Arbeitsgerichte tendieren immer mehr dazu, Schadenersatz- und Schmerzensgeldklagen wegen Mobbings abzuweisen.
Die gebräuchlichsten Argumente sind

a.) es handele sich um einen normalen Konflikt am Arbeitsplatz,
b.) es sei kein "systematisches" Handeln ersichtlich,
c.) ärztliche Atteste könnten nicht die Kausalität der Erkrankung belegen,
d.) nicht jede Verletzung des Persönlichkeitsrechts würde Schadenersatzansprüche begründen.

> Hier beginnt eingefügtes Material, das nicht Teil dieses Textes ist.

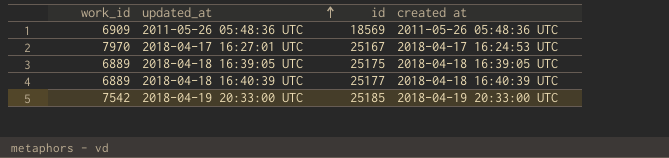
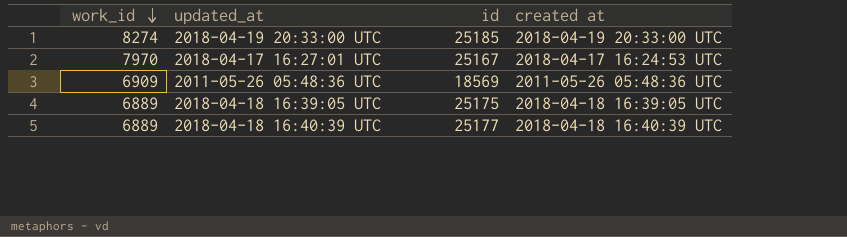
row order: updated_at ascending -> work_id descending
2018-04-19 20:33:00 UTC | work_id: 7542 -> 8274

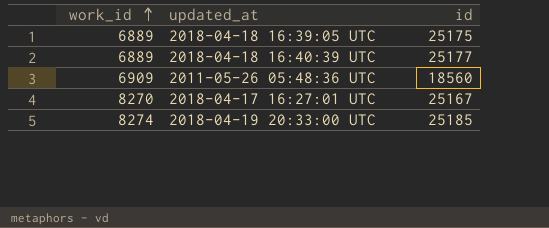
row order: work_id descending -> work_id ascending
column created at | position: 4 -> none
2011-05-26 05:48:36 UTC | id: 18569 -> 18560
2018-04-17 16:27:01 UTC | work_id: 7970 -> 8270

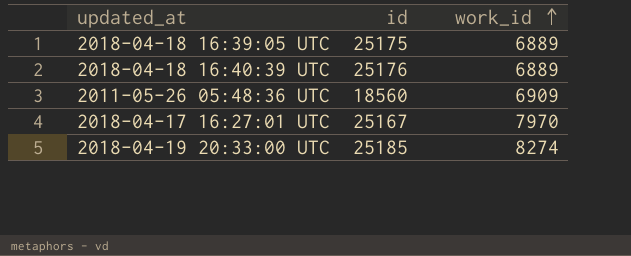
column work_id | position: 1 -> 3
2018-04-18 16:40:39 UTC | id: 25177 -> 25176
2018-04-17 16:27:01 UTC | work_id: 8270 -> 7970

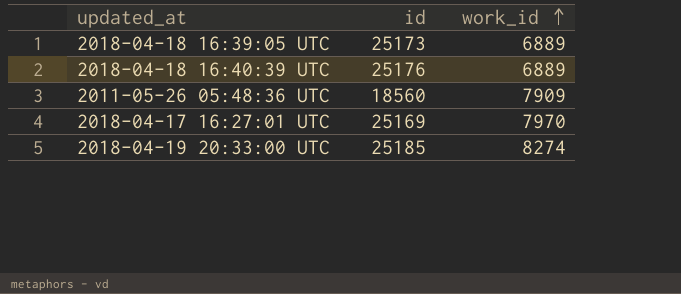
2018-04-18 16:39:05 UTC | id: 25175 -> 25173
2011-05-26 05:48:36 UTC | work_id: 6909 -> 7909
2018-04-17 16:27:01 UTC | id: 25167 -> 25169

Mit anderen Worten "Alles ganz normal, stellen Sie sich nicht so an."

Das bedeutet, die Kompetenz zur aussergerichtlichen Konfliktregelung wird immer wichtiger.
Vor den Arbeitsgerichten wird in der Regel nur über Ausscheiden gegen Abfindung verhandelt.

Realistische Chancen auf Schadenersatz und Schmerzensgeld bestehen dann, wenn
Sie eine Diskriminierung nach AGG darlegen können, d.h. eine Benachteiligung
wegen des Geschlechts, Alters oder Jugend, Schwerbehinderteneigenschaft, etc.

Hier habe ich soeben einen Fall, bei dem einer weiblichen Führungskraft wegen ihrer Mutterschaft die schon versprochene Stelle versagt wurde,
erfolgreich abgeschlossen. Erfolgreich heisst in diesem Fall: Gehaltserhöhung plus Entschädigungszahlung nach AGG.